In Blanton, a farmer gave his underage son permission to drive his car to the farm but specifically told the son not to allow anyone else to ride with him. The son, ignoring the father’s limitations, picked up a friend and let the friend drive the car who crashed the car into a ditch. The District Court in Blanton, at 182 So. 2d 38 applied the Supreme Court’s decision in Susco stating:
. . . implied permission “has come to have a fixed, definite meaning in this jurisdiction” under the dangerous instrumentality doctrine, which is to the effect that the owner of a motor vehicle is relieved from responsibility for its use or misuse only upon a breach of custody amounting to a species of conversation or theft. (Emphasis by the Court).
In Roth, supra, there was again a rental car where the rental agency prohibited the renter from permitting another driver to operate the car and another person was allowed to operate the car and he then negligently struck two pedestrians. In the action by the pedestrians and the subsequent suit by the insurer of the renter against the rental company, the Court held at 6-7:
Susco recognizes that a bailee or a lessee of a rented automobile, similarly as its owner, may permit another to operate it (and often does) and the latter’s negligent operation of it renders the owner vicariously liable, together with his liability insurer, under the dangerous instrumentality doctrine, despite an agreement between the owner and the lessee to the contrary. See American Fire & Casualty Co. v Blanton, [182 So. 2d 36, 39 (Fla. 1st DCA 1966)]. A necessary legal corollary to
this recognition in Susco is that the owner and the lessee’s insurance coverage under financial responsibility (in this instance afforded by Old Republic) covers the lessee’s permittee as well. . . .

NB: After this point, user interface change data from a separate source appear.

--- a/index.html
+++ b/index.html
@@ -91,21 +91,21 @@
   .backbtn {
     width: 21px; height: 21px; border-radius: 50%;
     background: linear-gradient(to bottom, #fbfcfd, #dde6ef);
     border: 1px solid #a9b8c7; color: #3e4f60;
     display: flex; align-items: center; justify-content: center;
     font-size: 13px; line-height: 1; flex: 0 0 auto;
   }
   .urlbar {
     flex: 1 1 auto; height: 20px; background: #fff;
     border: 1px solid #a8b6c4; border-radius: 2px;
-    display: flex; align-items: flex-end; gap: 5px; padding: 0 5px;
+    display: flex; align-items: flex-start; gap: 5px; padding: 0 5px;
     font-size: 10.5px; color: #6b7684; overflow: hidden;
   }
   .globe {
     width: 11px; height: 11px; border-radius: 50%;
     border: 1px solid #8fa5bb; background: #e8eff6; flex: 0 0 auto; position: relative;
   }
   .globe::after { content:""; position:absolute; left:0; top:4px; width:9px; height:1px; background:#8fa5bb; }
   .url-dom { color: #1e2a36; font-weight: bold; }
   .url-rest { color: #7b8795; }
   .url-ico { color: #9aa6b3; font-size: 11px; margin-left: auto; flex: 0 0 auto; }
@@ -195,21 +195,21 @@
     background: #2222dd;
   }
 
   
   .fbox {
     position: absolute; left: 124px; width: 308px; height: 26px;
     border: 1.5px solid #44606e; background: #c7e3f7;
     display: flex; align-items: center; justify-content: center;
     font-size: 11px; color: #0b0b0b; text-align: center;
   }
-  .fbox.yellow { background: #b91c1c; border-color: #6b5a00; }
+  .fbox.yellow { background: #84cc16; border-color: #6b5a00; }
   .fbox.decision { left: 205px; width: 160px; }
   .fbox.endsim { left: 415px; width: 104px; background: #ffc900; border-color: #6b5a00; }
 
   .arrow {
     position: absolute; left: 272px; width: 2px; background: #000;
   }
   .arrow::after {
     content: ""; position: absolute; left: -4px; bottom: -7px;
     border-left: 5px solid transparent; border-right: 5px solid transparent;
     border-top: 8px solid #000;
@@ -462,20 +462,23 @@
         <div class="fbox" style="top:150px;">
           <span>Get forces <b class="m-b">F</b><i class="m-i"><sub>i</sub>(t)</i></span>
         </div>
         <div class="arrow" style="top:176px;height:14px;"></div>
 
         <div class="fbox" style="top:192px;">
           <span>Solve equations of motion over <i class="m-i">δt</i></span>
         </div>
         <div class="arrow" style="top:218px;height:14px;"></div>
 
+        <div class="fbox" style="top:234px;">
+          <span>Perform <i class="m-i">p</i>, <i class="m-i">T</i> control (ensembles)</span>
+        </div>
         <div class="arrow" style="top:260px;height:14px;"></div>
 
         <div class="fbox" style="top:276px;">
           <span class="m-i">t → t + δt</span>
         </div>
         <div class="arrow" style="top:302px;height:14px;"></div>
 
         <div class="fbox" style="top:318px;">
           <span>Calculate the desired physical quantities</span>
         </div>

The Susco and Blanton cases recognize that in the very nature of modern automobile use a lessee of a rental car often has to turn the car over to car park, garage, or filling station personnel and others for temporary operation and that it would be unreasonable to negate the rental car agency’s liability and its insurance coverage in case of accident because of the existence of a collateral or side agreement of the kind here involved. Often such permittees of rental car lessees temporarily driving rental cars would not be as fortunate as [the permittee] and have the protection of their own personal auto liability insurance coverage, rendering it even more difficult for injured members of the public to recover their losses arising from the negligence of drivers of rental cars. (Emphasis supplied by the Court).

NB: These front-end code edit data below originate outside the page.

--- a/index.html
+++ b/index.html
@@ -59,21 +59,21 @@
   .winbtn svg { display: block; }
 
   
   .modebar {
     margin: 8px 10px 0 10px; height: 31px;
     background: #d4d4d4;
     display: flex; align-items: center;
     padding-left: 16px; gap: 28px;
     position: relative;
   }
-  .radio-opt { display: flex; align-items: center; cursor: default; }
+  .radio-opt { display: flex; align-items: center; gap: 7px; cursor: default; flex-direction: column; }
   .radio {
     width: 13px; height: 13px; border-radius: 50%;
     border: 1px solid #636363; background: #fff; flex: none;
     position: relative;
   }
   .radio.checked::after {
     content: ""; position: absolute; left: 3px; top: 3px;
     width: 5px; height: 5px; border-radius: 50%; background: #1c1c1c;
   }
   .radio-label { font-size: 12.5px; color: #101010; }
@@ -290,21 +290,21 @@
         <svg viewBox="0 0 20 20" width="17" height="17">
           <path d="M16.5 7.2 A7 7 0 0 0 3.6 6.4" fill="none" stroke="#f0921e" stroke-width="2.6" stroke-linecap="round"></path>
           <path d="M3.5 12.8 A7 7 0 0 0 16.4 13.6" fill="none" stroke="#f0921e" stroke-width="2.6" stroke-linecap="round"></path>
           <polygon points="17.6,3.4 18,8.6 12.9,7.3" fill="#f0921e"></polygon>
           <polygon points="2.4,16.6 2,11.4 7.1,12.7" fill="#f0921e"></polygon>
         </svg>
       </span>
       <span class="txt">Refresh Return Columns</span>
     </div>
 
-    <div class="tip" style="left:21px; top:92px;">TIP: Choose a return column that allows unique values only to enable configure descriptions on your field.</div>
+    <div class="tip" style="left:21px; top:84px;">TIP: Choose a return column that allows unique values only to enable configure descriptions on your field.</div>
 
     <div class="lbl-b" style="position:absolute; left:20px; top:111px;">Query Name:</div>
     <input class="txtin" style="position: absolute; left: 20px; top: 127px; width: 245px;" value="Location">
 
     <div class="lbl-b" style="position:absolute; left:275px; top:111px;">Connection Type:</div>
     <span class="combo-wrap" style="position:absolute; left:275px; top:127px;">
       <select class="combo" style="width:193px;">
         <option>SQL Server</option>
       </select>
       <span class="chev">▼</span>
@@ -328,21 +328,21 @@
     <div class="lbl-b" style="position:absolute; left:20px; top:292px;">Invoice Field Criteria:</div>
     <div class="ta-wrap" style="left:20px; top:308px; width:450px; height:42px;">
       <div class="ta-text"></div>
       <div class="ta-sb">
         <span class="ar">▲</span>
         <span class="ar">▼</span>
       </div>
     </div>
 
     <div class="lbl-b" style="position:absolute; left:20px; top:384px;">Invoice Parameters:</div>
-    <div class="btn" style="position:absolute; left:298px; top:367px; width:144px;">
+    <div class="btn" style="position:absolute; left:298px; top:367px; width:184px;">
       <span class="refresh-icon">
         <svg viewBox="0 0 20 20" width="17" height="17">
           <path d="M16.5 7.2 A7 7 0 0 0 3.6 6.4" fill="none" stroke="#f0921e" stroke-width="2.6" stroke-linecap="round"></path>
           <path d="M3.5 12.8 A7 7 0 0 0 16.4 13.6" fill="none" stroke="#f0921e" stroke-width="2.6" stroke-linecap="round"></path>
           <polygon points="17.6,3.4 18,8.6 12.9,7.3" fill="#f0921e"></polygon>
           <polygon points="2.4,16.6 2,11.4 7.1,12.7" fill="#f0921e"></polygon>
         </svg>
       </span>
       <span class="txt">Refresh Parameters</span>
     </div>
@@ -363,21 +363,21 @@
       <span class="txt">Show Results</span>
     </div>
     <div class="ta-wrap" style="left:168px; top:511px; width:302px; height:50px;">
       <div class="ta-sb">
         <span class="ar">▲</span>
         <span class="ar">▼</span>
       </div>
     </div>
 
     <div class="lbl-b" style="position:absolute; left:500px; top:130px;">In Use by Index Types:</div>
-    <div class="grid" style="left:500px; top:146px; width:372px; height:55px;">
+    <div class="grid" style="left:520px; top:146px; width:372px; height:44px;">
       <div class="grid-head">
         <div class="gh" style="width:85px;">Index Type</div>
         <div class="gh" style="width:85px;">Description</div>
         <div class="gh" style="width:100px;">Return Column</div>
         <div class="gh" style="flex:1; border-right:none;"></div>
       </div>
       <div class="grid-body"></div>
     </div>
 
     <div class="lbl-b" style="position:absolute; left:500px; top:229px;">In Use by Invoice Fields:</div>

Based upon this settled law, the Supreme Court reversed the First District holding that the insurer for the renter could not rely upon the terms of the rental contract to which it was not a party because such terms were inconsistent with the Supreme Court’s decision in both Susco and Roth, supra, and directed that the judgment of the trial court in favor of the insureds and
the injured parties be reinstated.
This case follows the reasoning of the Supreme Court in prior cases that once permissive use is given for the operation of an automobile, the owner and bailee bear a responsibility for the use of that vehicle by any party who subsequently has permissive use and that statements in contracts or otherwise attempting to limit that use to the original bailee are not applicable to a claim made by an injured third party.